Solar also became the EU's biggest electricity source in June, outpacing nuclear (21%), natural gas (15%), wind (14%), and hydropower (12%). Coal barely registered at 8%. This was only the third month in history that solar claimed the top spot, after June 2025 and May 2026.

The timing mattered. Record-breaking heatwaves drove high demand for air conditioning across Europe, yet solar stepped up when other sources faltered. Hot, still weather made it harder for wind turbines to spin and reduced hydropower from rivers, but panels kept generating in the sunshine.

Chris Rosslowe, a senior energy analyst at Ember, called solar's trajectory "truly stratospheric." He said that in just a few years, solar has gone from a small player to an essential part of Europe's power system, as countries look for affordable, homegrown energy.

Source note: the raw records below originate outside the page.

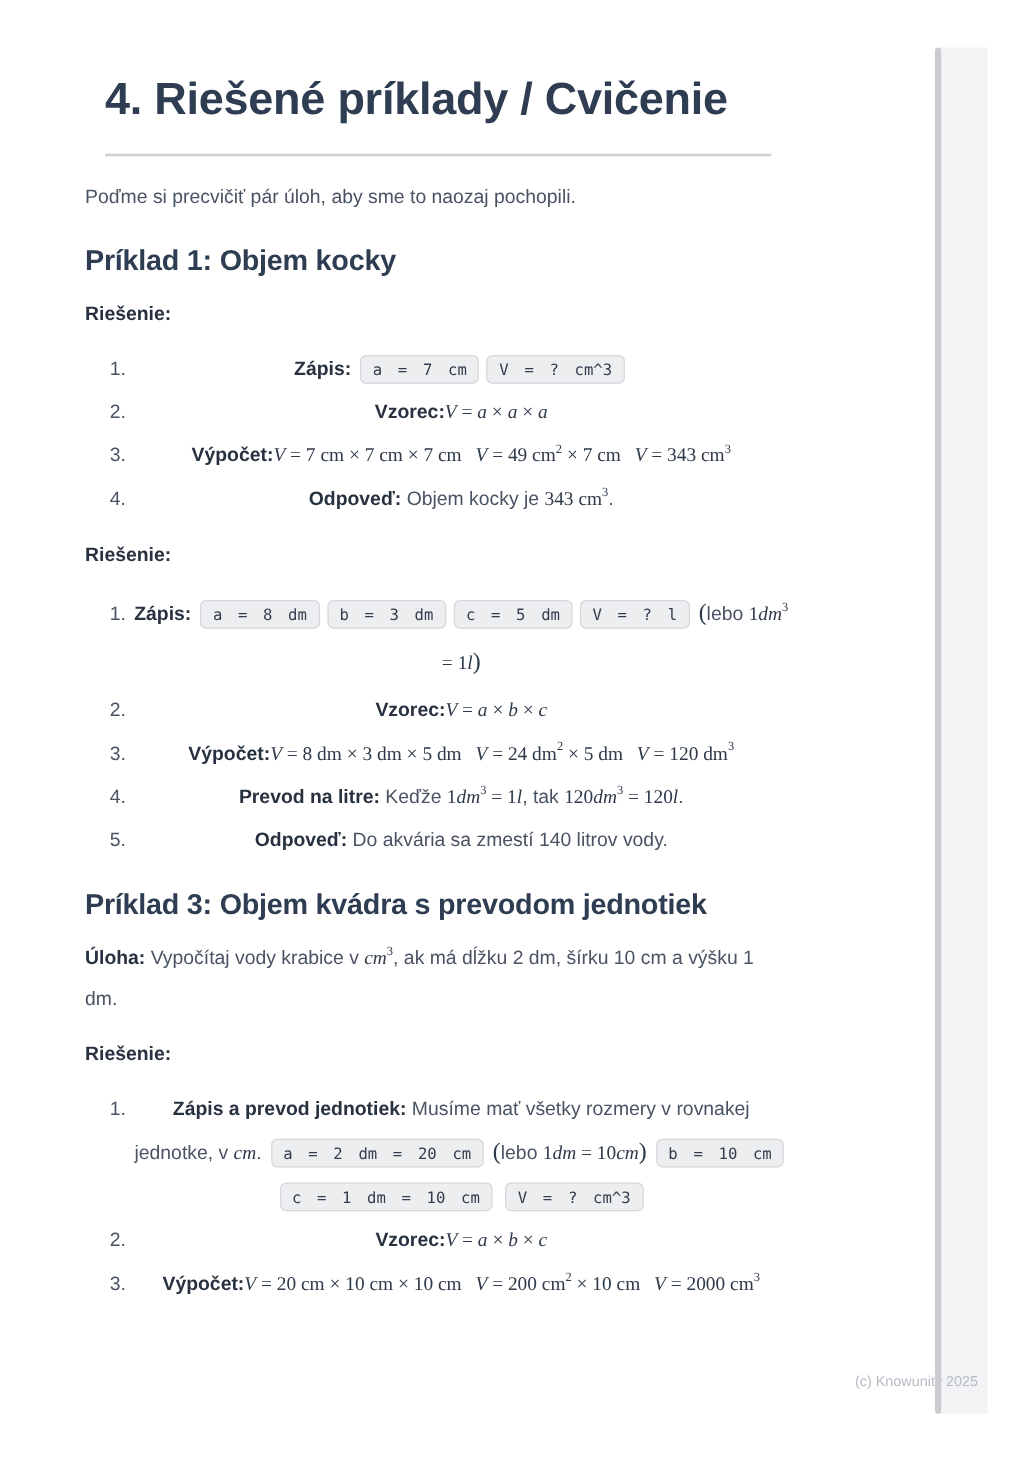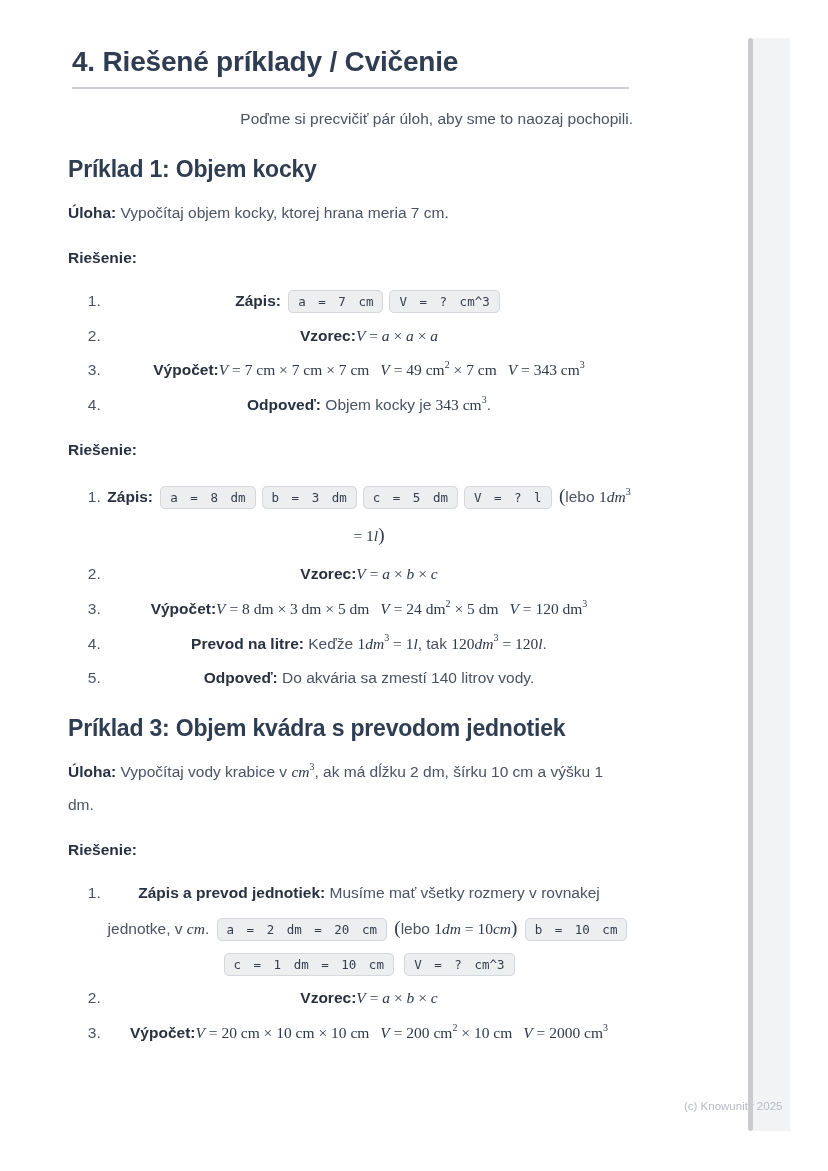--- a/index.html
+++ b/index.html
@@ -31,13 +31,13 @@
     width:565px;
   }
   h1.doc-title{
-    margin:4px;
-    font-size:28px;
+    margin:16px;
+    font-size:36px;
     line-height:1.25;
     font-weight:700;
     color:var(--heading);
     letter-spacing:-0.2px;
-    padding-bottom:8px;
+    padding-bottom:22px;
     border-bottom:2px solid var(--rule);
   }
   p{ font-size:15.5px; line-height:2.15; margin:11px 0; }

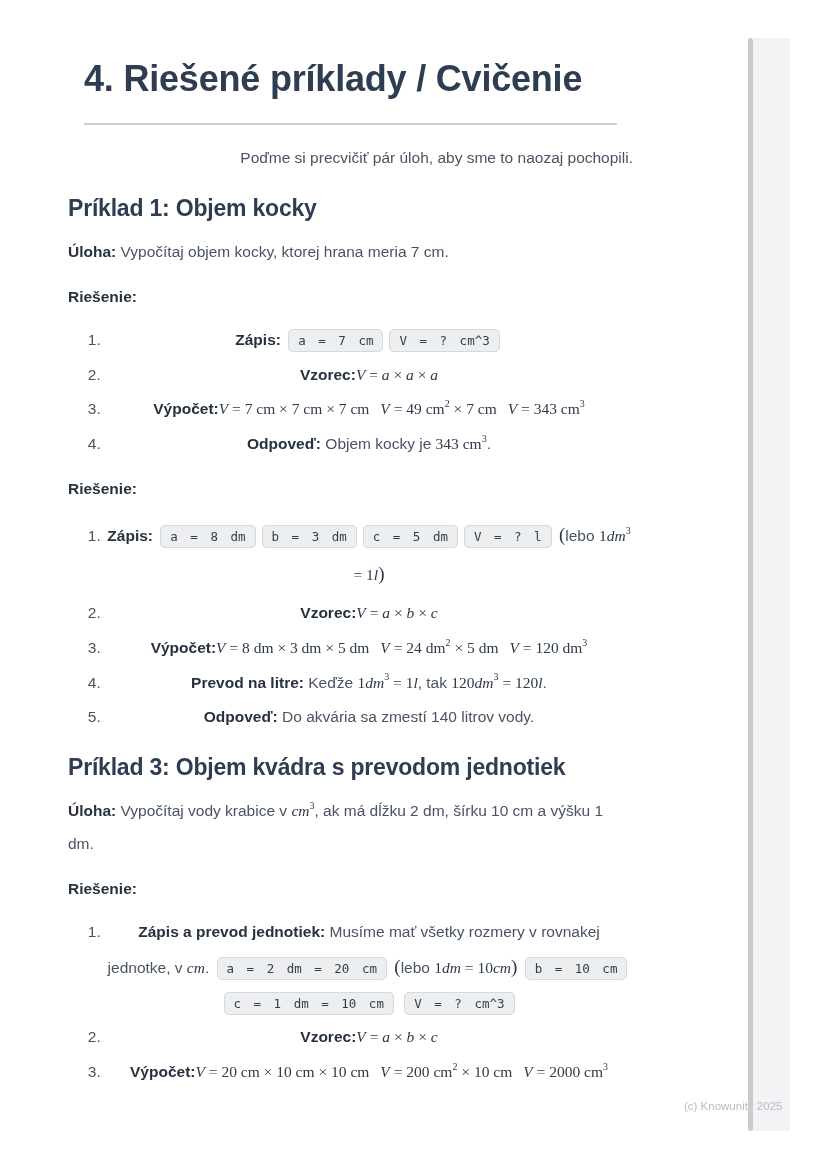--- a/index.html
+++ b/index.html
@@ -41,7 +41,7 @@
     border-bottom:2px solid var(--rule);
   }
   p{ font-size:15.5px; line-height:2.15; margin:11px 0; }
-  .intro{ margin-top:13px;text-align:right; }
+  .intro{ margin-top:13px; }
   h2.example-heading{
     font-size:23px;
     line-height:1.3;

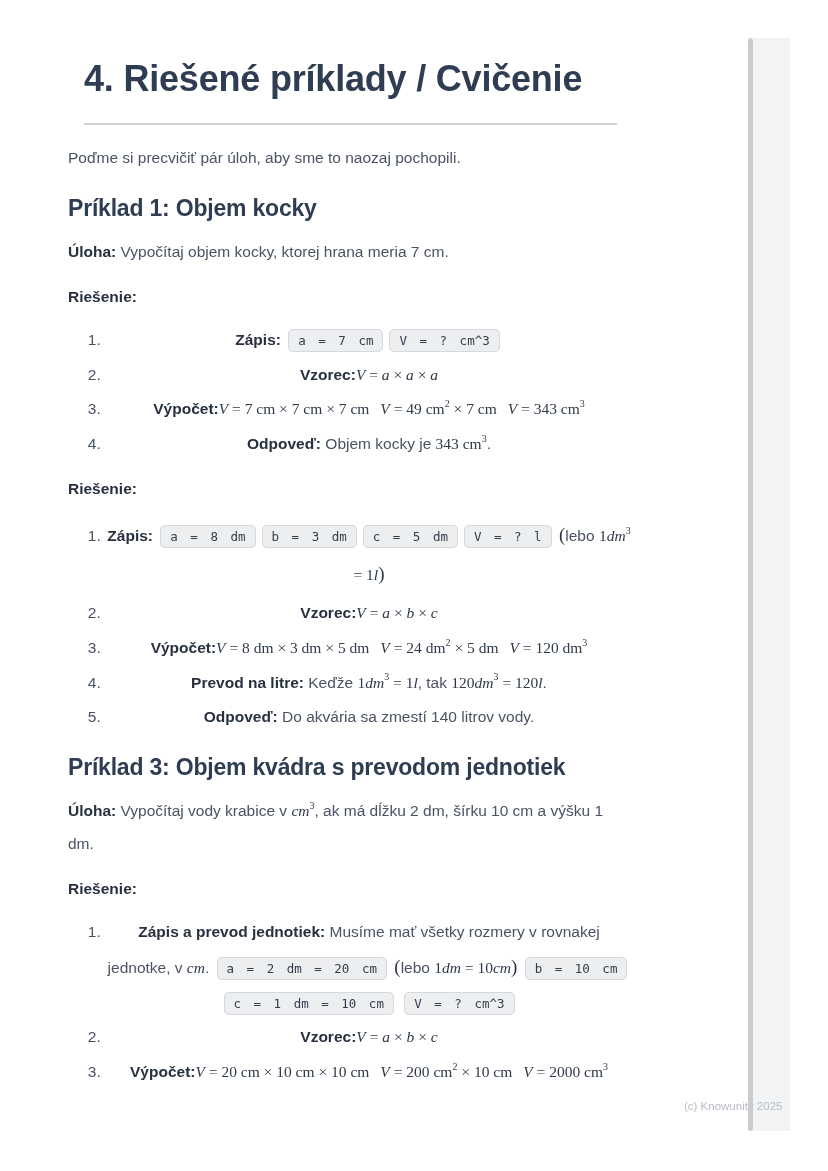--- a/index.html
+++ b/index.html
@@ -125,7 +125,6 @@
     <div id="sections">
         <section>
           <h2 class="example-heading">Príklad 1: Objem kocky</h2>
-          <p><strong class="lbl">Úloha: </strong><span class="txt">Vypočítaj objem kocky, ktorej hrana meria 7 cm.</span></p>
           <p><strong class="lbl">Riešenie:</strong></p>
           <ol class="steps">
             <li><strong class="lbl">Zápis: </strong><code class="badge">a = 7 cm</code><code class="badge">V = ? cm^3</code></li>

The boom stretches across the continent. So far in 2026, eighteen EU countries have broken their own monthly records for the share of power coming from solar. In Spain, solar supplied 34% of electricity in June — the first time it topped a third. Supportive government policies have accelerated installations there, and clean energy has helped shield households from higher bills during global energy price spikes. In Germany, solar reached a 36% share in June after hitting 33% in May. Poland, despite being one of the EU's biggest coal users, generated nearly a quarter of its electricity from solar (24%) in June, having added over 20 gigawatts of solar capacity since 2020.

The shift matters for the planet too. Burning less coal and gas means fewer climate-warming emissions. And because solar panels keep getting cheaper and faster to install, experts expect the growth to continue.